Também nenhuma testemunha afirmou que a Autora tivesse que assinar o livro do ponto. Pelo contrário, as testemunhas FF, HH e II afirmaram que os prestadores de serviços, ou seja, as pessoas contratadas na mesma modalidade que a Autora, não assinavam livro do ponto, o que foi corroborado pelo legal representante da Ré e também pela testemunha BB.
As testemunhas FF, HH, II e GG, disseram que avisavam a Ré caso não pudessem efetuar as vendas agendadas, mas não tinham que apresentar justificação, enquanto a testemunha DD e a Autora disseram o contrário. É natural, a nosso ver, que os vendedores avisassem a empresa da sua indisponibilidade para prestarem determinado serviço, o que não implica que tal dever de avisar corresponda a uma obrigação de justificação da falta.
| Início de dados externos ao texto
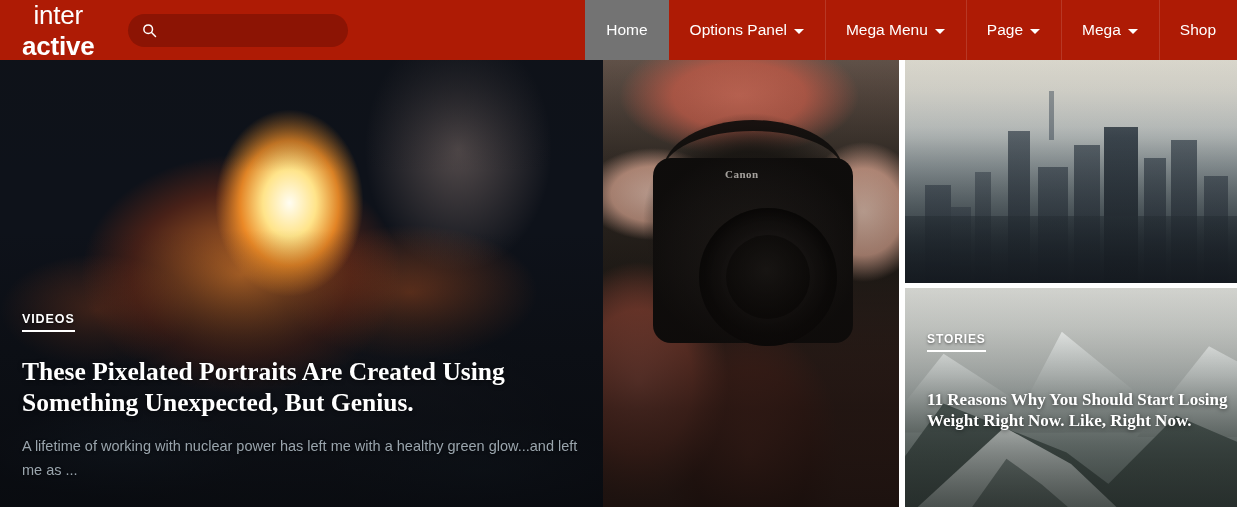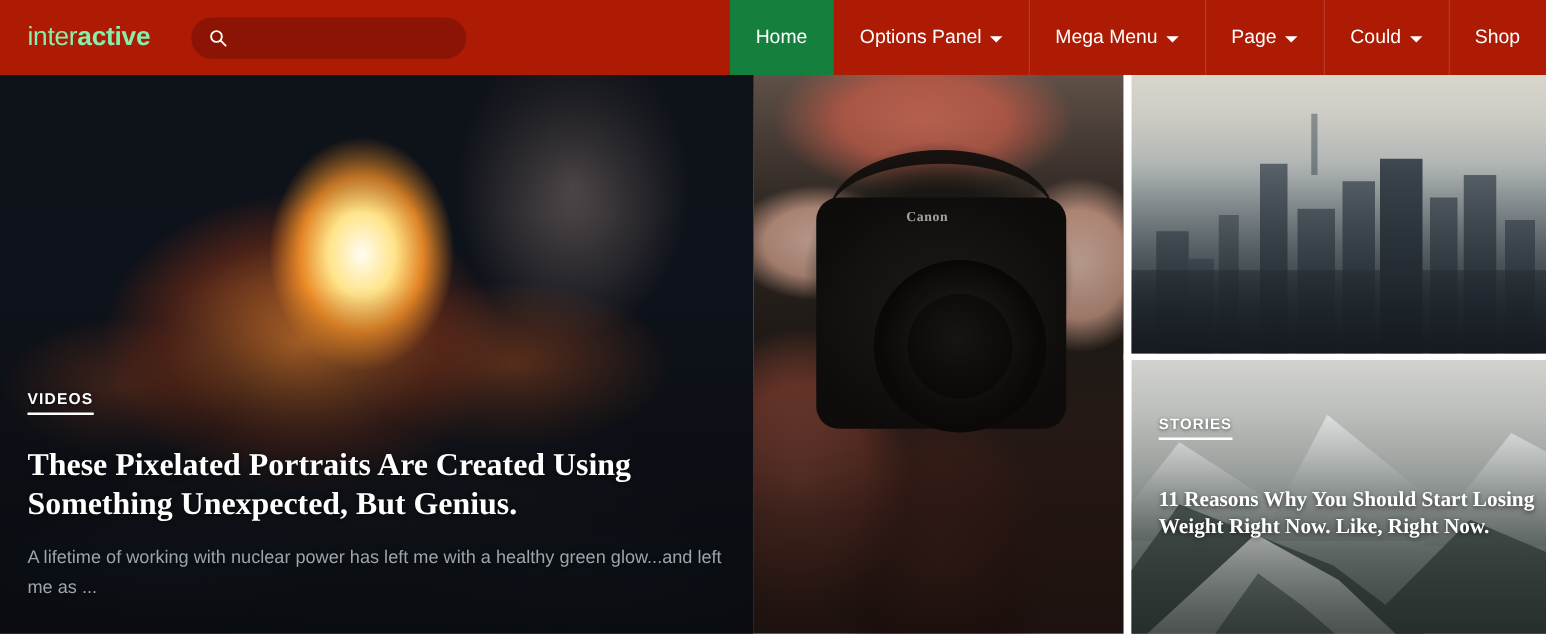"inter" .brand { color: #86efac -> #ffffff; flex-direction: none -> column; font-size: 21px -> 26px }
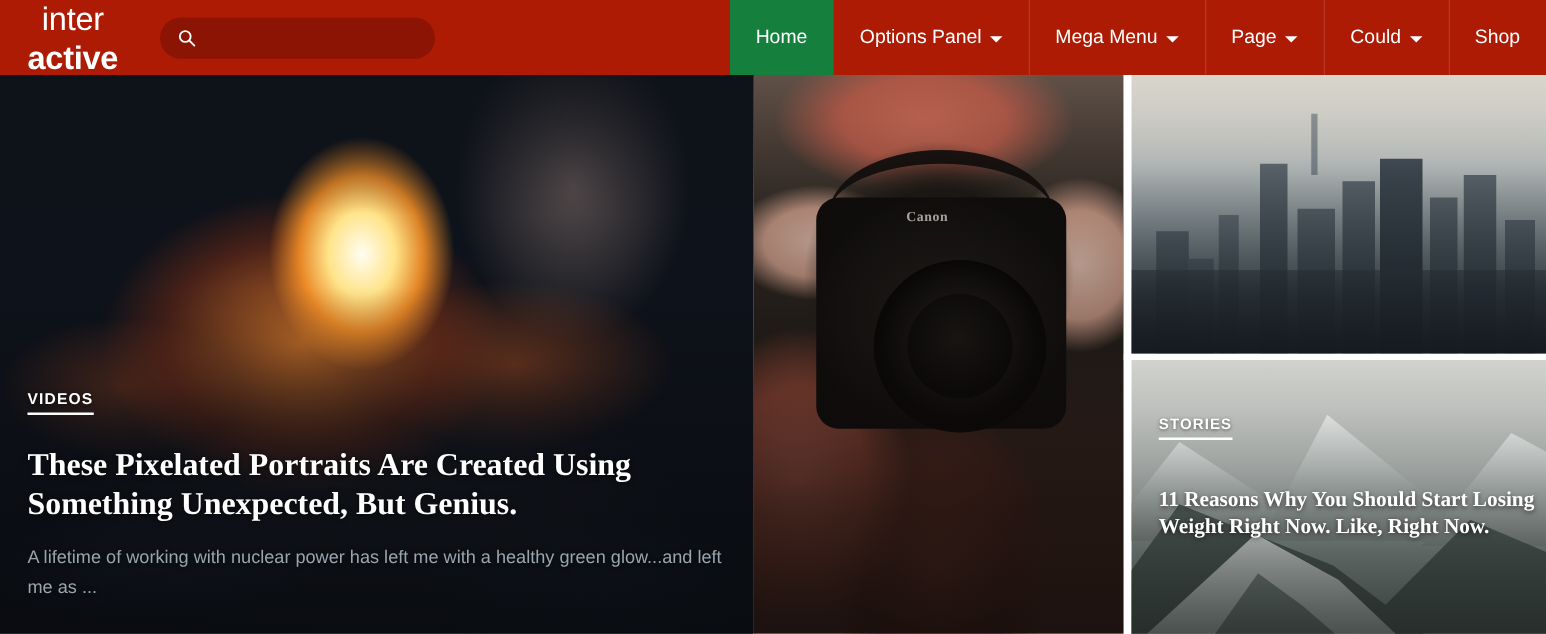"Home" .nav-item.active { background: #15803d -> #737373 }
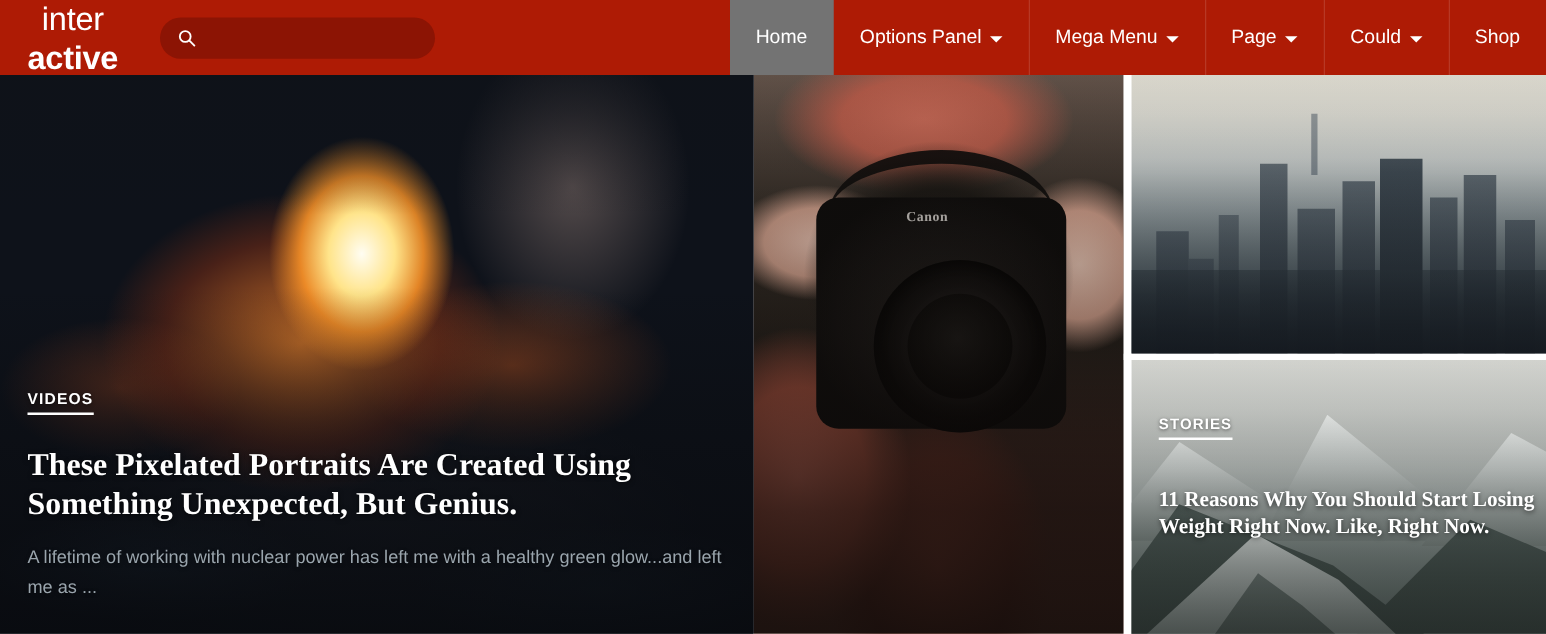"Could" span { text: Could -> Mega }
Resolvemos a dúvida contra a parte onerada com o ónus da prova, que era a Autora, pelo que não demos como provada a necessidade de justificação da falta por escrito (cfr. art. 414º do Código de Processo Civil).
O mesmo sucedeu relativamente à necessidade de cumprimento de um horário, pois, perante os depoimentos contraditórios que a esse respeito foram prestados pelas testemunhas levantou-nos dúvida sobre se efetivamente a Autora tinha que comparecer na empresa pelas 14 horas de cada dia ou se o fazia, por necessidade de simplificar o trabalho e poder utilizar o veículo da empresa.
Não sobraram dúvidas de que a Autora não recebia subsídio de férias, nem de natal, nem subsídio de alimentação. Tão pouco se provou que a Ré fizesse descontos para a Segurança Social, conforme resulta dos recibos emitidos pela Autora que constam nos autos.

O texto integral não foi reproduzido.